What a difference a week made. The manimals gathered around me in the town square had all tested clear for the virus. I had to believe that Rafe would too, but I didn’t know for sure. Not yet.
He’d left Moline the night we’d arrived to take twenty tubes of the antigen to Chicago. He was worried about Dromo, who’d been infected for years. Rafe wanted to get him the antigen as soon as possible. My dad said it would take about twenty hours to get to Chicago on a bike and twenty hours back. Rafe had been gone six days. I got that he’d have to spend a couple of days tracking down his friends, but hopefully he was on his way back to me now.
The sun had just disappeared behind the wall when my dad pushed open the double doors of the old brick building that was our home. Well, the second floor was home, anyway. The gutted first floor was something else entirely.
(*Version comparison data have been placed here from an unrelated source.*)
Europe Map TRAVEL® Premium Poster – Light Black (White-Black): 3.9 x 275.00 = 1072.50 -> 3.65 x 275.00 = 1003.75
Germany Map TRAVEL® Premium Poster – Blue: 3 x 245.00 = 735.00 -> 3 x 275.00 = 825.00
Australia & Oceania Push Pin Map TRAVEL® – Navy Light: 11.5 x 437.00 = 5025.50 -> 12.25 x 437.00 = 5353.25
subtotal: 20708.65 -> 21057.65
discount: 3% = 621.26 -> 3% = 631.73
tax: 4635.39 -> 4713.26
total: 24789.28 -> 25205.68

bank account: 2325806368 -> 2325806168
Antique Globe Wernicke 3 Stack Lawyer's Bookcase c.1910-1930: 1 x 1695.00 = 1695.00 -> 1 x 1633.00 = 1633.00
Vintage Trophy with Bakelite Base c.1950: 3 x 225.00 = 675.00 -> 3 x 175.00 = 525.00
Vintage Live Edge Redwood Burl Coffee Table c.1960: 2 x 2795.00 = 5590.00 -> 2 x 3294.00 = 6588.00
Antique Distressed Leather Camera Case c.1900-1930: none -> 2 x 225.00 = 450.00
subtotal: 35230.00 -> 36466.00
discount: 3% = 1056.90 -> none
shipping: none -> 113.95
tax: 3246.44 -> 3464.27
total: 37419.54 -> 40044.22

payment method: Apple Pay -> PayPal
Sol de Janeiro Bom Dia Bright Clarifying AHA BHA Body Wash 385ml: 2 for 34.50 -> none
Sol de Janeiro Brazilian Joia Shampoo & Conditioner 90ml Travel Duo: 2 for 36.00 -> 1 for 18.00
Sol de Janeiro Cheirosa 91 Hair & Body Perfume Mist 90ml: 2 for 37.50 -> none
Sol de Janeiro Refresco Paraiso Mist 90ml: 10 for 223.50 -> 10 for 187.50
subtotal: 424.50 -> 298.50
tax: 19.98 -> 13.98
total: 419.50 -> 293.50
“Thank you for coming out to celebrate this momentous occasion with us,” my dad said, booming like a ringmaster, and then he dropped the act with a laugh. “But you’re too early. The sun just set.”
“Come on, Mack,” a voice in the crowd cajoled. “It’s dark enough.”
“You won’t get the
full effect,” my dad protested. “Come back later.”
“Please, Mack,” a woman called. “I’m letting the kids stay up just to see it.”
Two little voices echoed, “Please!”
“I think you’re outnumbered, hon,” Hagen called from the doorway. Like the other buildings in the town center, ours had the look of a lush ruin with its crumbling mortar and vine-draped facade.
“Oh, all right,” my dad relented. That got him a smattering of applause, so he bowed. He was in his element here, which explained why he kept coming back to the zone all those years even with the stakes so high.
As for me, I might never get totally comfortable with the Wild West feel of Moline or hearing the howls and chittering of ferals at night, and sometimes I did long for a sparkling-white bathroom where the hot water never ran out … But still, this was home.
“You sure, Mack?” Hagen teased. “We can send everybody away and wait for the perfect moment.”
“Go ahead.” Dad waved her on. “Flip the switch.”
With a chuckle, Hagen disappeared into the building and, a moment later, those of us gathered outside gasped in unison. Above the double doors, the words “Mack’s Place” strobed to life for the first time ever — in neon cursive, no less. A hack found the sign on one of his trips into the zone and sold it to my dad for a month’s worth of meals. And it was worth every crumb!
Applause broke out, followed by whistles and whinnies and roars. I clapped and cheered along with my neighbors but then scanned the edges of the square for a familiar head of light-brown hair. If Rafe wasn’t back by tomorrow, I’d officially start worrying. Even if he couldn’t get infected twice, there were so many ways to die in the zone. Maybe he —
This.
This was why my dad had kept me in the dark about his life as a fetch. To keep me from imagining the worst every time he ventured east. Worrying wouldn’t bring Rafe back any faster and it wouldn’t keep him safe. I might as well get to work, welcoming people to Mack’s, our newly electrified social club. It was the first of its kind in the Feral Zone … at least, as far as we knew.